HELOC - Home equity line of credit, which is essentially a revolver (pre-determined spending limit based on income and FICO) that uses the borrower’s home as collateral.
HPI - Housing Price Index. Here, I use the S&P CoreLogic Case-Shiller U.S. National Home Price NSA Index, or the Real Case-Schiller HPI as my dependent variables. I use the terms HPI, Case-Shiller Index, home prices, housing-prices, etc. interchangeably.
Leverage - According to Investopedia, “Leverage is the use of various financial instruments or borrowed capital, such as margin, to increase the potential return of an investment. The amount of debt used to finance a firm's assets. A firm with significantly more debt than equity is considered to be highly leveraged.”
Liquidity - An asset is defined as being “liquid” based on the ease with which it can be converted into a transaction-ready form, like cash.

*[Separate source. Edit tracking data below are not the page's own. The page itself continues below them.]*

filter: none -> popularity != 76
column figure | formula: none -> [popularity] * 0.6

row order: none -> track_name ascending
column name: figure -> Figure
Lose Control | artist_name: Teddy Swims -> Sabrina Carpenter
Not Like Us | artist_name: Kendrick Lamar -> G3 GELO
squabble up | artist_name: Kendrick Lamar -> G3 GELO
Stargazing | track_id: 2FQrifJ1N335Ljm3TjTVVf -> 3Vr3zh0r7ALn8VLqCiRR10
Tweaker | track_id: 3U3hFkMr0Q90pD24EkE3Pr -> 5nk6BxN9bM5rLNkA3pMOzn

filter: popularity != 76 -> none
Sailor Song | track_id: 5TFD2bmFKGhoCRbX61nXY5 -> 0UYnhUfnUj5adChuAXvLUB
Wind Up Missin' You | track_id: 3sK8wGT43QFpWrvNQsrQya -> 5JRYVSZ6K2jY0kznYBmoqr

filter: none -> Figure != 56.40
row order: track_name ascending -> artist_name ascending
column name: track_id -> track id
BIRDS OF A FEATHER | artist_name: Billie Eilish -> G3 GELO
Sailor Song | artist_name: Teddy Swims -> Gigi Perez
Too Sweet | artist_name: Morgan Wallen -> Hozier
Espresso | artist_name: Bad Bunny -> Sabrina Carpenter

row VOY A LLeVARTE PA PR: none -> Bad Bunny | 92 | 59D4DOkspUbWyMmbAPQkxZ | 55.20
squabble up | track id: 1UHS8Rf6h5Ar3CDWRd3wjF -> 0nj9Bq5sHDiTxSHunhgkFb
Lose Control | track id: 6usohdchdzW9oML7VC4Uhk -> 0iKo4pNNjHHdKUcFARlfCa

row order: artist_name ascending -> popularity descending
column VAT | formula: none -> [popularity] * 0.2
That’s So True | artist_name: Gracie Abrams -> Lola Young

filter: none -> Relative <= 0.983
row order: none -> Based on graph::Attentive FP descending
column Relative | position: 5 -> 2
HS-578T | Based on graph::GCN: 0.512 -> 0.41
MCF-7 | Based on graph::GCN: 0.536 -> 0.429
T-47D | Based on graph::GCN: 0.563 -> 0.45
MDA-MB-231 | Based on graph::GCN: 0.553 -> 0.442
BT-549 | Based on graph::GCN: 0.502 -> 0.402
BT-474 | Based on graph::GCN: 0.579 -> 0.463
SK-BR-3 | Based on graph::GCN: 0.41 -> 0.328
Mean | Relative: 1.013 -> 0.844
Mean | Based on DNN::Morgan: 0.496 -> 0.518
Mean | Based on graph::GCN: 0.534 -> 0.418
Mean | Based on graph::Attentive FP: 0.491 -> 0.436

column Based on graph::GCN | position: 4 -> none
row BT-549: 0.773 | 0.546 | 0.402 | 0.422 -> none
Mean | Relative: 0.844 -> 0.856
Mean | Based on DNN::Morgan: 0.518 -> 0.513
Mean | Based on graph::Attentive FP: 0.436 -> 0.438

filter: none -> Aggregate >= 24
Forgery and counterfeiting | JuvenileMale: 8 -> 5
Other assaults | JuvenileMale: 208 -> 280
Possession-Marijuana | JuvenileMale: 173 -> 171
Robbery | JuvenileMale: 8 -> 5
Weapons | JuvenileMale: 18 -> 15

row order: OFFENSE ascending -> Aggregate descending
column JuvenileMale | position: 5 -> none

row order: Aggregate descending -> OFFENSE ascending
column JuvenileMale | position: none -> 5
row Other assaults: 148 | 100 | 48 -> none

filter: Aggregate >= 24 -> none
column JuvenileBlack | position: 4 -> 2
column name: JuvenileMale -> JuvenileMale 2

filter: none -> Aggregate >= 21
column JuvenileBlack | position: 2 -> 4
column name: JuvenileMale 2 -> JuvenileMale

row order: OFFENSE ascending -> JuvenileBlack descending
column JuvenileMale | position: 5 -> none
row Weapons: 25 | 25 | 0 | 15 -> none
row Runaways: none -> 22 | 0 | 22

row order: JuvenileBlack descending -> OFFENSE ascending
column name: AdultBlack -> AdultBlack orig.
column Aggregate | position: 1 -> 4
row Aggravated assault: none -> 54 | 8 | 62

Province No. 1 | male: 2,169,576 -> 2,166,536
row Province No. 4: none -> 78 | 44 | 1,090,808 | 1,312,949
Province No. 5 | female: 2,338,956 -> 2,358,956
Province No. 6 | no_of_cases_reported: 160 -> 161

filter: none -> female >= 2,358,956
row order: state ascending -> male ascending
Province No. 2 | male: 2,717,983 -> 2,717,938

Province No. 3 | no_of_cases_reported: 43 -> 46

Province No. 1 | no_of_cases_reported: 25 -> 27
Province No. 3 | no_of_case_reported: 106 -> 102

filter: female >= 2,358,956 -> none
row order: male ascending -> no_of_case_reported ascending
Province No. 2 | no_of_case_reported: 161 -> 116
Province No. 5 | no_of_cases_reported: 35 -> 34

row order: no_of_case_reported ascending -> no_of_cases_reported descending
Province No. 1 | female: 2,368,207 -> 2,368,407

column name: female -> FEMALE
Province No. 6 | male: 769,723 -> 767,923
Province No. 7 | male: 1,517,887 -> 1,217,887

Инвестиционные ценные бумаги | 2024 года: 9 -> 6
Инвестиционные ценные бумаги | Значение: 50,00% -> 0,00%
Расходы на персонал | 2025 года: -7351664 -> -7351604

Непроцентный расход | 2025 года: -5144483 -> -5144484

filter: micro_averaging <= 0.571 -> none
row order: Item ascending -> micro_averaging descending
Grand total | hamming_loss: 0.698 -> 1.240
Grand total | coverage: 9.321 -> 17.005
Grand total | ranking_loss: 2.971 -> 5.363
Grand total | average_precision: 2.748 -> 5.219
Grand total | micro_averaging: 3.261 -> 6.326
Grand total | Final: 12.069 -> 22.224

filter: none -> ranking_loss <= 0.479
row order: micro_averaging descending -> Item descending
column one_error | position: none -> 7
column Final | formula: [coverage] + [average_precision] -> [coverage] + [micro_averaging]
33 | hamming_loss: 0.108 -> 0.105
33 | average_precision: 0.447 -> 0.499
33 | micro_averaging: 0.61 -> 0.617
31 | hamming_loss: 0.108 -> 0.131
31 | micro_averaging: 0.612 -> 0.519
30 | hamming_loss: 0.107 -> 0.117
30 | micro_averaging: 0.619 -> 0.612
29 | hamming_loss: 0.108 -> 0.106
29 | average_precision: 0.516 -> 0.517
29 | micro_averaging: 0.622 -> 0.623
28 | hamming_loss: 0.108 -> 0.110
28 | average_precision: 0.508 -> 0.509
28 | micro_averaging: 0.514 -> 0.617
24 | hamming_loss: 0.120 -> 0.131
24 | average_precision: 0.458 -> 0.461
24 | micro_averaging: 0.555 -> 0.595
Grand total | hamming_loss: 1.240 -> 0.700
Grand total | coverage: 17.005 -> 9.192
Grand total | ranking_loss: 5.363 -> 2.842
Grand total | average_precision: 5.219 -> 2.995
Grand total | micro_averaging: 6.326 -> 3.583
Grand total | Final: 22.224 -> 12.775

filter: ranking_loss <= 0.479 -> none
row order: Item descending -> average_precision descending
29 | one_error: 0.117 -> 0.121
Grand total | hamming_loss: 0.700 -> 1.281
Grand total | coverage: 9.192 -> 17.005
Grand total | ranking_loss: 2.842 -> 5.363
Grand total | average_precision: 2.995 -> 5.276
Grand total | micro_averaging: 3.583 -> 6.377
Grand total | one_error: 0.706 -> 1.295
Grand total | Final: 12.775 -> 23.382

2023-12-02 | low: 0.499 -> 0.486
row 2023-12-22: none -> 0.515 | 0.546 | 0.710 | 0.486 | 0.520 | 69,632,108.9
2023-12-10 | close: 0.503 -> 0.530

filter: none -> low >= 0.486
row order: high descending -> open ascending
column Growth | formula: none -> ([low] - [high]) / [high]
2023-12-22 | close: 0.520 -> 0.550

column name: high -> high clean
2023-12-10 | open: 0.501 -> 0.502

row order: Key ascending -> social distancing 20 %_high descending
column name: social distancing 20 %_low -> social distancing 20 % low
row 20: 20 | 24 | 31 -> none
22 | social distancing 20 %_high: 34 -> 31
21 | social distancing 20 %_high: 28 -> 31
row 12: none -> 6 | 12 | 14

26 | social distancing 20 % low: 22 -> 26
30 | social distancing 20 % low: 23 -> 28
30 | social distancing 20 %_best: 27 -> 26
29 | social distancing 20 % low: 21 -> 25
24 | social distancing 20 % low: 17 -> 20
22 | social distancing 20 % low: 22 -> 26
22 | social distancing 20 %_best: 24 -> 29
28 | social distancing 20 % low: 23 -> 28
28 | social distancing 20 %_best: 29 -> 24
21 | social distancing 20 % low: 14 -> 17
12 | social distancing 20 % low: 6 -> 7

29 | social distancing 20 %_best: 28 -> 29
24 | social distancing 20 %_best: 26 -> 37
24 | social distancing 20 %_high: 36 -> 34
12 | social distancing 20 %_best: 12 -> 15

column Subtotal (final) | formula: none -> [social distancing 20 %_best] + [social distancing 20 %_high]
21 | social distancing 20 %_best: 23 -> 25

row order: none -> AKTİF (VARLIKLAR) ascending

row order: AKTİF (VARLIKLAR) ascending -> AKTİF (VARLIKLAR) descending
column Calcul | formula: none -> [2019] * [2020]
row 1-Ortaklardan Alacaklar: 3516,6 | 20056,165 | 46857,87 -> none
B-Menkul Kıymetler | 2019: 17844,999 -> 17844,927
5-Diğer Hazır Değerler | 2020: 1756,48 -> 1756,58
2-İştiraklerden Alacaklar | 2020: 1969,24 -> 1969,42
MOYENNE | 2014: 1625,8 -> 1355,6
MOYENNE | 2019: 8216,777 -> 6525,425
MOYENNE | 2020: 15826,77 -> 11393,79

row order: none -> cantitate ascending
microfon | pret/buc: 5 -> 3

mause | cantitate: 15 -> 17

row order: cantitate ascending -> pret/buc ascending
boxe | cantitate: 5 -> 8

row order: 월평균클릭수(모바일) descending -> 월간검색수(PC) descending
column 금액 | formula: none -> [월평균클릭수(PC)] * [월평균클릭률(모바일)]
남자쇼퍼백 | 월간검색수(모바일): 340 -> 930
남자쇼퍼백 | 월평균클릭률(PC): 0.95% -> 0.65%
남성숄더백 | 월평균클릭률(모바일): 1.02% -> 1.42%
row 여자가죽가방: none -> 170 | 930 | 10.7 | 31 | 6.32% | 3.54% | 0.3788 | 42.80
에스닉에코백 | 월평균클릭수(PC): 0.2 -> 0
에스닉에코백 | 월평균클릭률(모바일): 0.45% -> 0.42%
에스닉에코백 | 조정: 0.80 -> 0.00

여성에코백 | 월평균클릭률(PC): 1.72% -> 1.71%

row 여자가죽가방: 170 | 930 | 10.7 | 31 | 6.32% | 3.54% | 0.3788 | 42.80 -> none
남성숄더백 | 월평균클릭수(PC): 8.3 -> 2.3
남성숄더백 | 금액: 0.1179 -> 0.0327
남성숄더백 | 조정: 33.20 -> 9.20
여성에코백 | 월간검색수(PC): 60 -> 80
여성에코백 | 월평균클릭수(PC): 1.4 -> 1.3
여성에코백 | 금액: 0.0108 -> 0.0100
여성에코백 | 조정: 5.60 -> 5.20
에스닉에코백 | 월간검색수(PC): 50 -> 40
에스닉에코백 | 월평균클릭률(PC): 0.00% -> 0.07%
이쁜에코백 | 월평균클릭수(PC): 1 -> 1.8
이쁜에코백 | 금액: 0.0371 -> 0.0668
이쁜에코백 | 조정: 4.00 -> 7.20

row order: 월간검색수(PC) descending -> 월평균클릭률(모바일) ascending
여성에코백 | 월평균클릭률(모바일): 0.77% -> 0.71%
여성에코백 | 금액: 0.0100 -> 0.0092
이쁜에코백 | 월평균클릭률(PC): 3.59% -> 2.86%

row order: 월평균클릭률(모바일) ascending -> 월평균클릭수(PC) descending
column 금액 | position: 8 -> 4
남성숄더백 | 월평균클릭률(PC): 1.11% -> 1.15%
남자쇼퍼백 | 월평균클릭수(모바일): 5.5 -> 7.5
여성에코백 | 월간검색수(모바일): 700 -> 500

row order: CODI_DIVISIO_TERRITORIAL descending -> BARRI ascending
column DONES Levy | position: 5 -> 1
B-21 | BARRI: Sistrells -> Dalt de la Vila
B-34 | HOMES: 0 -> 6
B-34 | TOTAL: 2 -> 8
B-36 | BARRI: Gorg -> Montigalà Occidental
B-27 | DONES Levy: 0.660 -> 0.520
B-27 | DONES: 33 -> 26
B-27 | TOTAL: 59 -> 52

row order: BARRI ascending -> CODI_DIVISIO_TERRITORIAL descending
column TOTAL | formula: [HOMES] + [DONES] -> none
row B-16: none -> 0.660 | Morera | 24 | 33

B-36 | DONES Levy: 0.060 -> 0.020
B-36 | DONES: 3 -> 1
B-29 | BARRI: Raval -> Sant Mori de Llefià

Additionally, it is used to describe a market generally based on the amount of volume (i.e.: SPX call options are an extremely liquid security, with plenty of buyers and sellers at most strikes near-the-money).
Liquidity puts - A derivative security originally introduced by Citibank (Citigroup’s national bank subsidiary), which functioned like and other put contract and served as insurance (the right but not obligation to exit a position) to investors in the short-term asset-backed commercial paper market. The market for these products grew after CDO managers and originators decided to issue AAA tranches of CDOs as commercial paper instead of long-term debt, and through the massive growth of the Repo borrowing market.
LTV - Loan-to-value ratio
MBS - Mortgage-backed security, which can be referred to more specifically based on the type of property used as collateral, either CMBS (commercial) or RMBS (residential).
Prime - The antithesis of the well-defined term below.
Subprime - A term applied to mortgages, brokers, lenders, borrowers, and MBSs that references elevated credit risk (e.g. “subprime mortgages were at a much higher risk of default”). A good comparison for readers familiar with corporate bonds is to the terms used to describe those categories. Loosely, “subprime” MBS would be like a “junk” or high yield corporate. Ironic to that analogy, is the fact that many investors, and possibly even the CRAs, did not understand the functional difference in the distribution and skew of default probabilities between corporate bonds and RMBS. There primary difference being the systematic risk posed to mortgage-related securities through a nationwide decline in the HPI. There’s no exact comparison in the corporate bond market. Again, the problem was hiding in plain sight; in the fact that most failed to consider the possibility of a reversion of home price momentum.
Synthetic CDO - A synthetic CDO is a that consists of credit default swaps (CDSs). Synthetic CDOs were a good product for investors or traders who preferred to be short or long funded or unfunded, and with varying degrees of default, convexity, duration, idiosyncratic, or systematic risk based the exposure to the underlying and the hedges put in place. Please see the Appendix C for a detailed diagram of the structure of a synthetic CDO.